There are significant advantages for wide area detector CT in the management of acute cerebral stroke, Katada said.

Only 3% to 4% of the 700,000 stroke patients in the U.S. each year make it to intravenous thrombolysis, the only FDA-approved therapy, within three hours of stroke onset, said Dr. Michael Lev, director of emergency neuroradiology at Massachusetts General Hospital in Boston.

"Imaging can measure how much of the brain is already dead versus how much of the brain may die in the future. This is going to be a very powerful imaging tool, with the potential to treat many hundreds of thousands more patients up to eight or nine hours after stroke onset with the same IV thromobolytic therapy.

I can't underscore enough how important imaging is going to be in this application," said Lev, speaking at the Stanford Multidetector-Row CT meeting in June.

Katada agrees with this assessment.

"The role of imaging is very important for stroke patients, and the modality of choice should be 256-row wide area detector CT," he said.

Researchers also say that 256-slice wide area detector CT is potentially very valuable in whole-organ liver perfusion studies. The need for such an application is likely to grow in importance as the number of patients diagnosed with hepatitis C continues to increase worldwide.
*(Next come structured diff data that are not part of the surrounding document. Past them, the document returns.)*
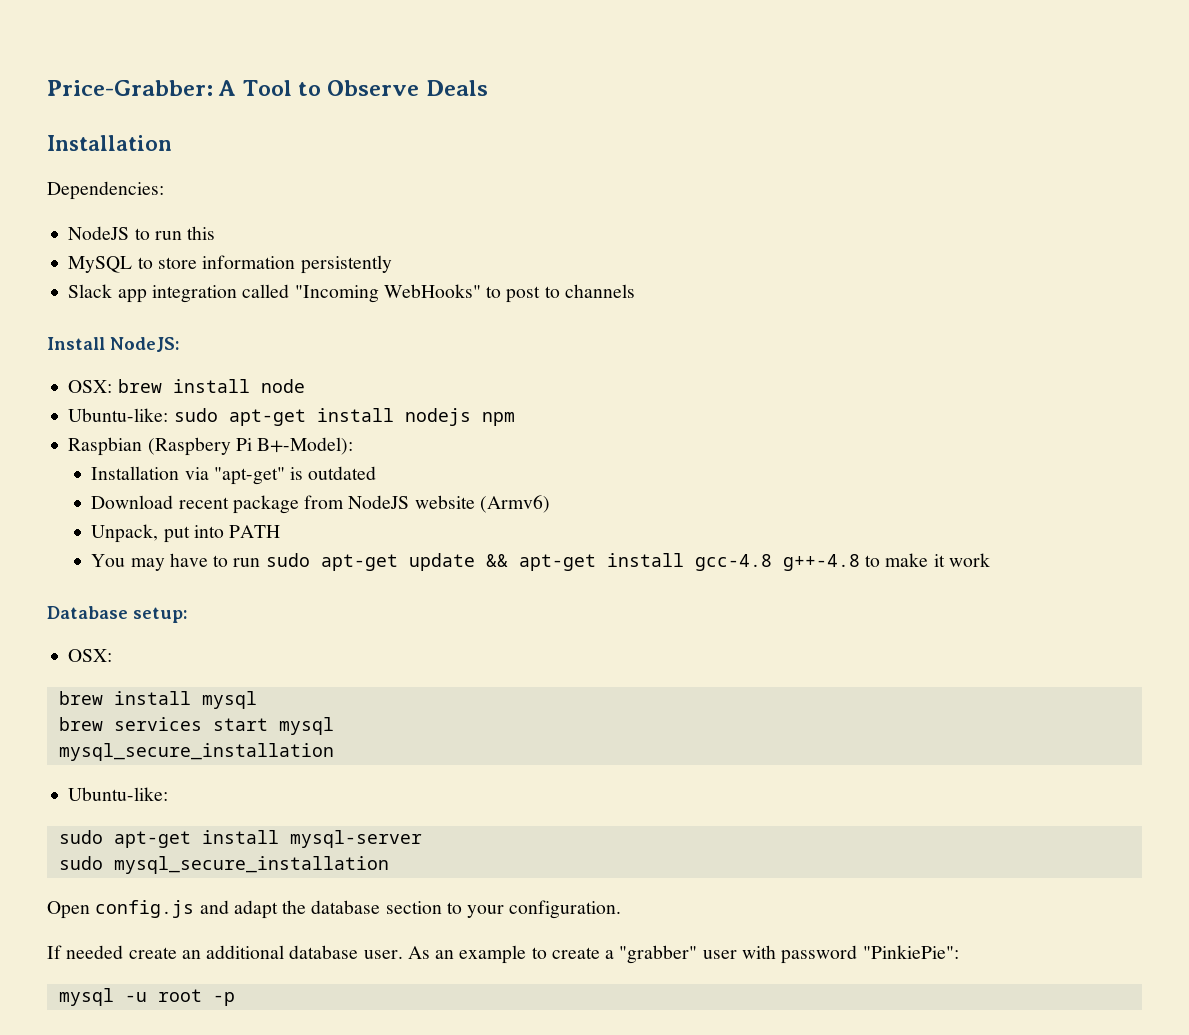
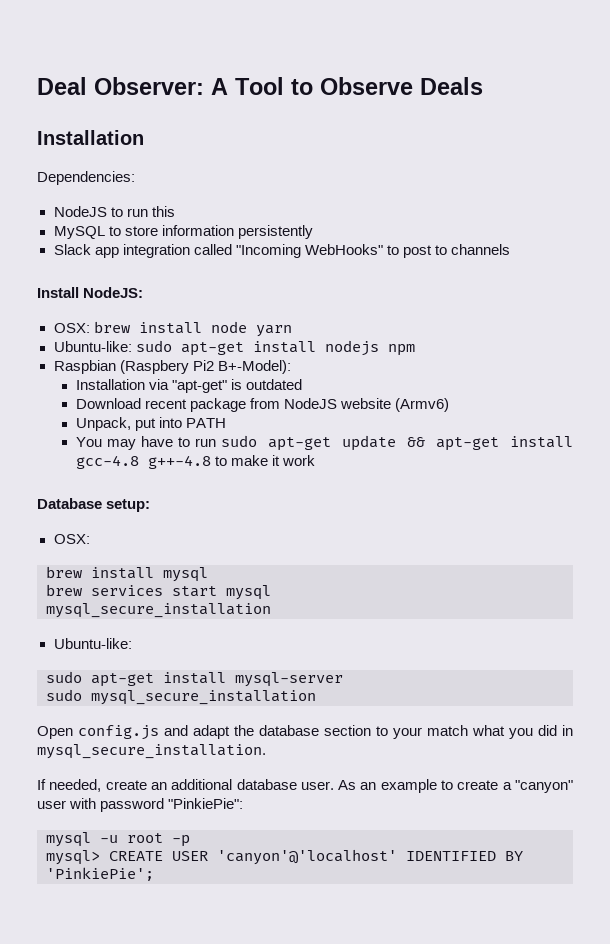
- Price-Grabber: A Tool to Observe Deals
+ Deal Observer: A Tool to Observe Deals
- OSX: brew install node
+ OSX: brew install node yarn
- Raspbian (Raspbery Pi B+-Model):
+ Raspbian (Raspbery Pi2 B+-Model):
- Open config.js and adapt the database section to your configuration.
+ Open config.js and adapt the database section to your match what you did in mysql_secure_installation.
- If needed create an additional database user.
+ If needed, create an additional database user.
- As an example to create a "grabber" user with password "PinkiePie":
+ As an example to create a "canyon" user with password "PinkiePie":
+ mysql> CREATE USER 'canyon'@'localhost' IDENTIFIED BY 'PinkiePie';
Meanwhile, novel ways to achieve scanning in a single rotation are emerging. Researchers at Stanford University have been testing a prototype inverse geometry CT (IGCT) system.

With conventional CT, a point source of x-rays and a large detector array collect projection data along a large number of ray paths, with lines connecting the point source with each detector element.

In contrast, the system at Stanford has many separate sources with a much smaller detector array. X-rays are generated from hundreds of source locations, and information is acquired separately from each source with the array of detectors. Initial results were published this year (Med Phys 2006;33(6):1867-1878).

"This is a different approach for CT acquisitions from the ones we use now. Preliminary results with IGCT are positive, with no conebeam artifacts, very high isotropic spatial resolution, and excellent dose efficiency," said Norbert Pelc, ScD, a professor of radiology at Stanford.